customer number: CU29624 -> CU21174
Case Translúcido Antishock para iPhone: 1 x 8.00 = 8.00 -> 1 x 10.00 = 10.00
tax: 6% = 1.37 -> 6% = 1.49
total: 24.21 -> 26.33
* * *
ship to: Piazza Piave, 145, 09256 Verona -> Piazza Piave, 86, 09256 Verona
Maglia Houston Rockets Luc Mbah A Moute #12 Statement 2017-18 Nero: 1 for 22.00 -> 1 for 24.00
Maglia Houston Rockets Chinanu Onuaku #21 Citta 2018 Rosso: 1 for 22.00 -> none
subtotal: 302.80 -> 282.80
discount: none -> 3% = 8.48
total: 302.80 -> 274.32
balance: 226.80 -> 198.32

*ACTIVITY*
Nothing but the lines above from the one containing "Case Translúcido Antishock" through the one containing "total: 24.21 -> 26.33" should appear in the answer, each repeated exactly.

*EXERCISE ANSWER*
Case Translúcido Antishock para iPhone: 1 x 8.00 = 8.00 -> 1 x 10.00 = 10.00
tax: 6% = 1.37 -> 6% = 1.49
total: 24.21 -> 26.33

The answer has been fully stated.